Cutting Gels

Introduction

The core requires that all samples (other than intact mass samples) are submitted in-gel, as bands or slices no larger than 5-10mm length of a single gel lane. We require that:

  • Precast SDS-PAGE gels are used whenever possible to reduce contamination.
  • The advice on this page must be followed to avoid keratin and detergent/polymer contamination.
  • All gels should be stained. If running sample into the top of a gel stain you must stain with Coomassie so you can cut out the protein-containing region accurately.
  • The customer must cut-out their own gel band for submission, and dice it into cubes (around 1mm cubes, not smaller).
  • Diced gel band should be placed into a rinsed 1.5ml Eppendorf tube for submission. Rinse the tube with 50% organic solvent and millipure water.
  • Gel bands/slices should be kept as small as possible, and no larger than 10mm length of a gel lane.
  • All tubes are labelled with the sample ID generated by the sample submission system.
  • None of the dye front or stacking region of the gel should be included when cutting the gel. Including these portions can introduce major contamination and significantly affect the results.
Complex Mixture in Top of Gel
If running a complex mixture into the top of a gel you should:

NB: You can run further and slice into multiple 5-10mm bands to submit as separate samples if you wish.

Keratin Contamination

Modern mass-spectrometers are extremely powerful and can identify very small amounts of protein. All humans are constantly shedding skin cells so there is a large amount of keratin in the air of labs, on surfaces, and in gel boxes, glassware etc. that have been left uncovered on benches. It’s normal for us to identify some keratin in samples as total avoidance of contamination is almost impossible. However, large amounts of keratin in a sample can mask proteins of interest that are less abundant.

Detergent and Polymers

Detergent and other polymeric compounds can cause tremendous problems in LC-MS/MS analysis. Polymers such as the surfactant PEG ionize extremely well, and even tiny amounts can obscure peptides in the analysis of your samples. Additionally, detergent / PEG will stick to our LC column and LC tubing. This can affect the analysis of other samples, forcing us to replace the column and clean the equipment thoroughly. Please avoid all contact of gels with surfaces that may have been contaminant with detergent.
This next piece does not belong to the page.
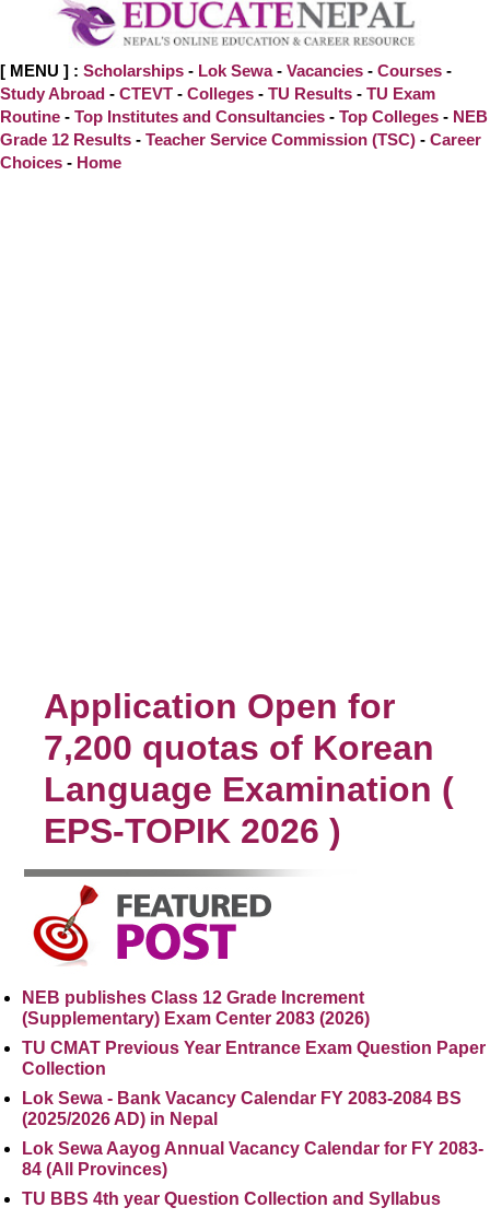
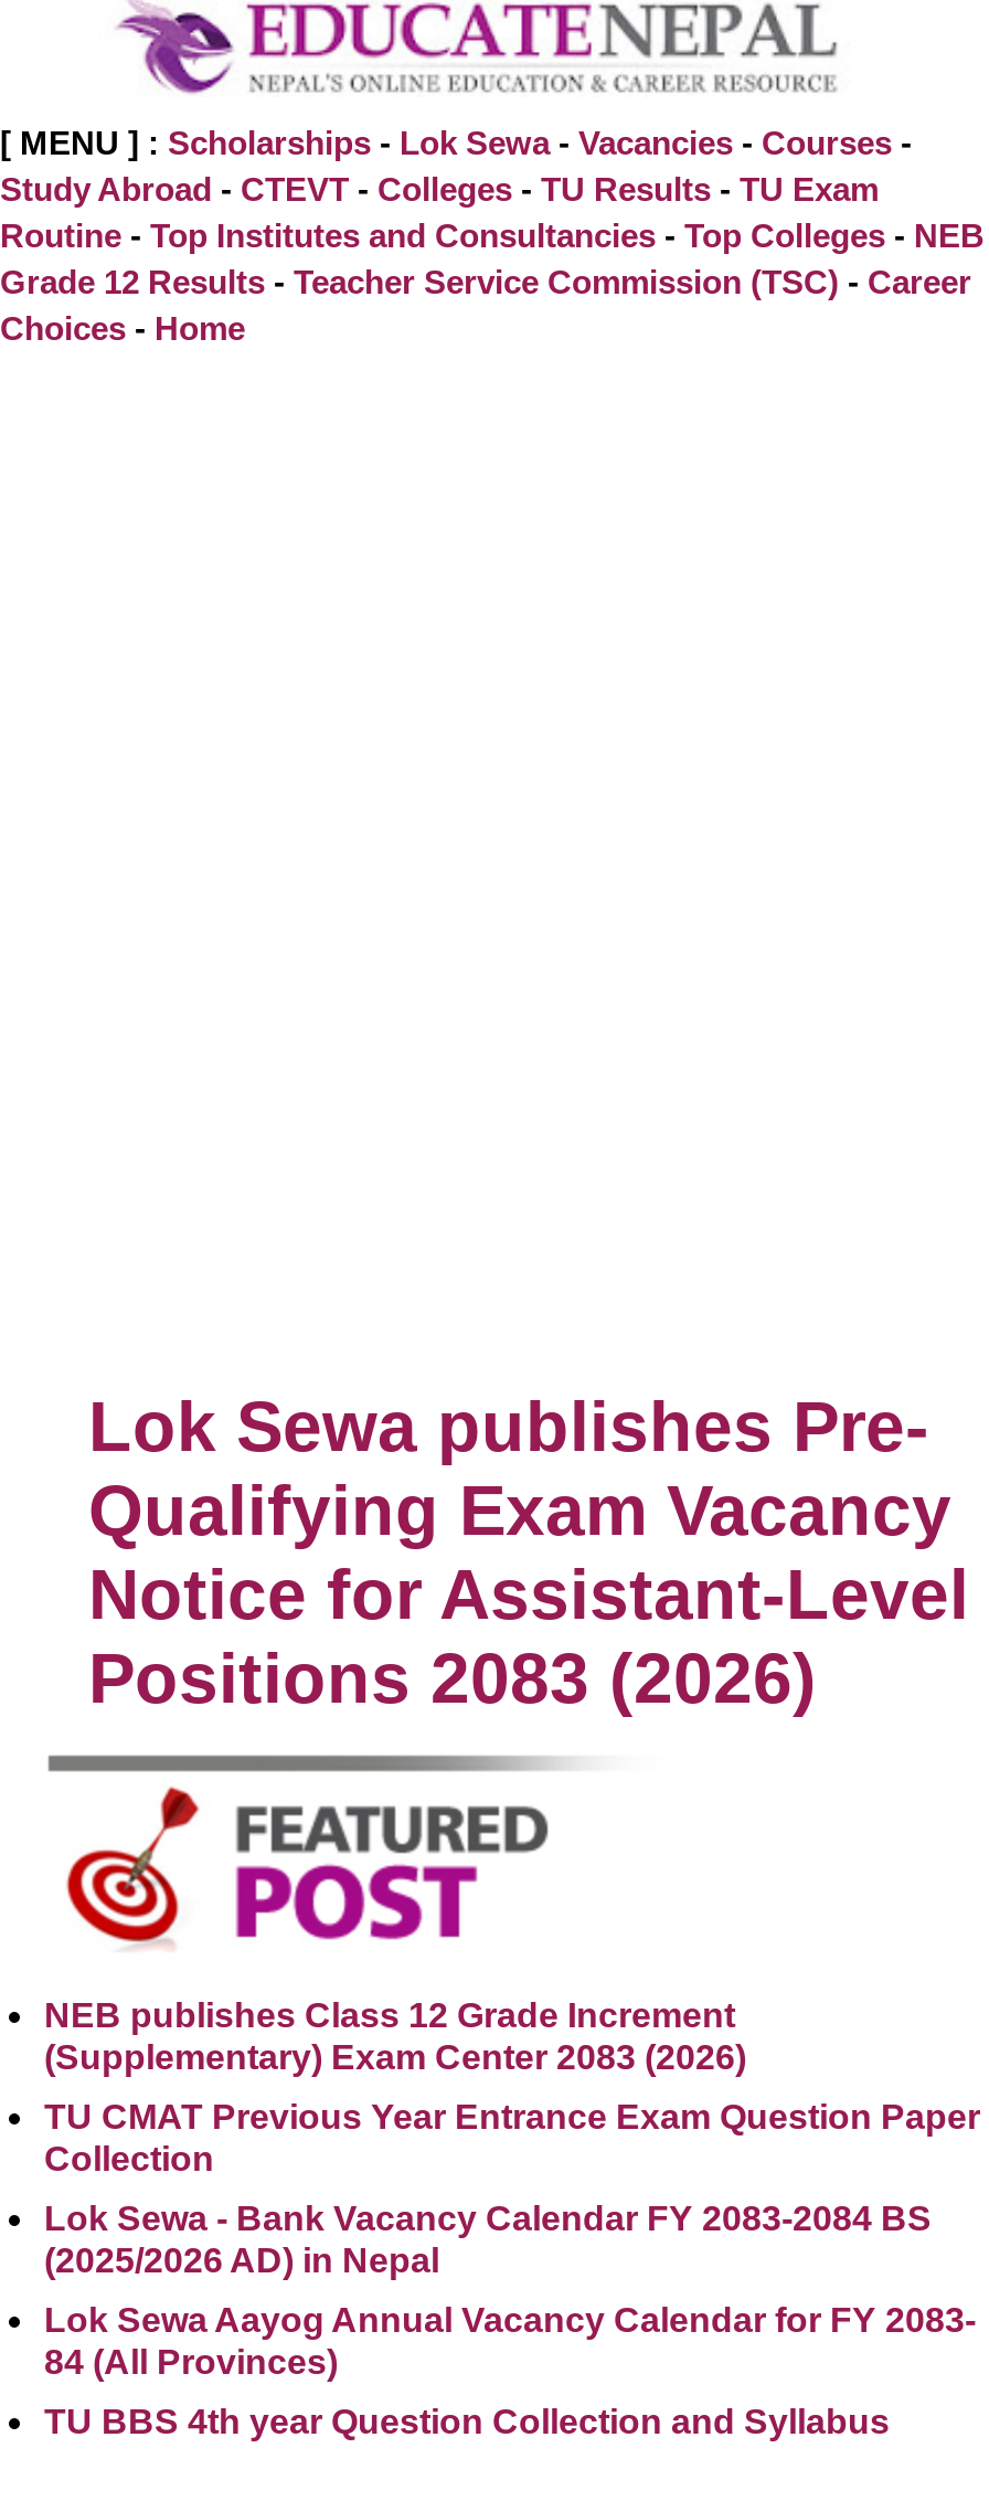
[44,686,454,850] Application Open for | 7,200 quotas of Korean | Language Examination ( | EPS-TOPIK 2026 ) -> [88,1386,969,1718] Lok Sewa publishes Pre- | Qualifying Exam Vacancy | Notice for Assistant-Level | Positions 2083 (2026)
Also avoid using coated tubes or low quality plastics that can leach polymer.

Other Contamination

If you work in a lab that uses large amounts of recombinant protein in experiments, or uses milk powder for western blots etc. it is surprisingly common to see contaminating proteins in your samples. Modern MS instrumentation is extremely sensitive, and we can sometimes tell what else is going on in your lab from your sample! Follow the advice below to avoid contamination, particularly the instructions to keep a separate set of glassware, gel-boxes, reagents etc. for MS experiments if you think this issue applies to you.

Avoiding Contamination

Keratin and other contaminants can be introduced to your samples at any step of your experiment. Generally the closer the step is to MS analysis, the more risk there is of introducing detrimental contamination. To reduce contamination of samples you should:

  • Minimize the opportunity for contamination of cell culture dishes / harvested tissues or collected fluids by ensuring all containers are clean.
  • Maintain a separate set of all glassware / gel boxes etc used for MS experiments, that is not shared with others in the lab. Often they are carrying out non-MS experiments where controlling contamination is not critical.
  • Don’t share buffers & reagents used in your MS experiments with others. Keep a set for MS experiments
  • Always use precast gels.
  • Always rinse or clean gel boxes, tubes, thoroughly with organic solvent and millipure water before use.
  • When handling gels use new clean powder-free gloves, and change them if you have to handle potentially contaminated surfaces.

Cutting Gel Bands

When you cut gel bands you should:

  • Clean the gel box or surface you are cutting the gel on/in with ethanol, isopropanol or methanol before the gel comes in contact with it.
  • Use a clean razor/scalpel blade, and clean it further with ethanol, isopropanol or methanol before cutting.
  • Handle and cut the gel in a laminar flow clean hood if one is available in your lab.
  • Cut out a maximum of 10mm of a single gel lane for each sample you will be submitting -but-
  • Don’t cut out unstained gel surrounding a band – cut tightly to the stained area.
  • Slice the cut gel band into 1mm cubes, but no smaller.
  • Place the sliced band into a high-quality Eppendorf microcentrifuge tube, which has been rinsed with 50% organic solvent and millipure water.
  • Close the tube as soon as your bands are inside!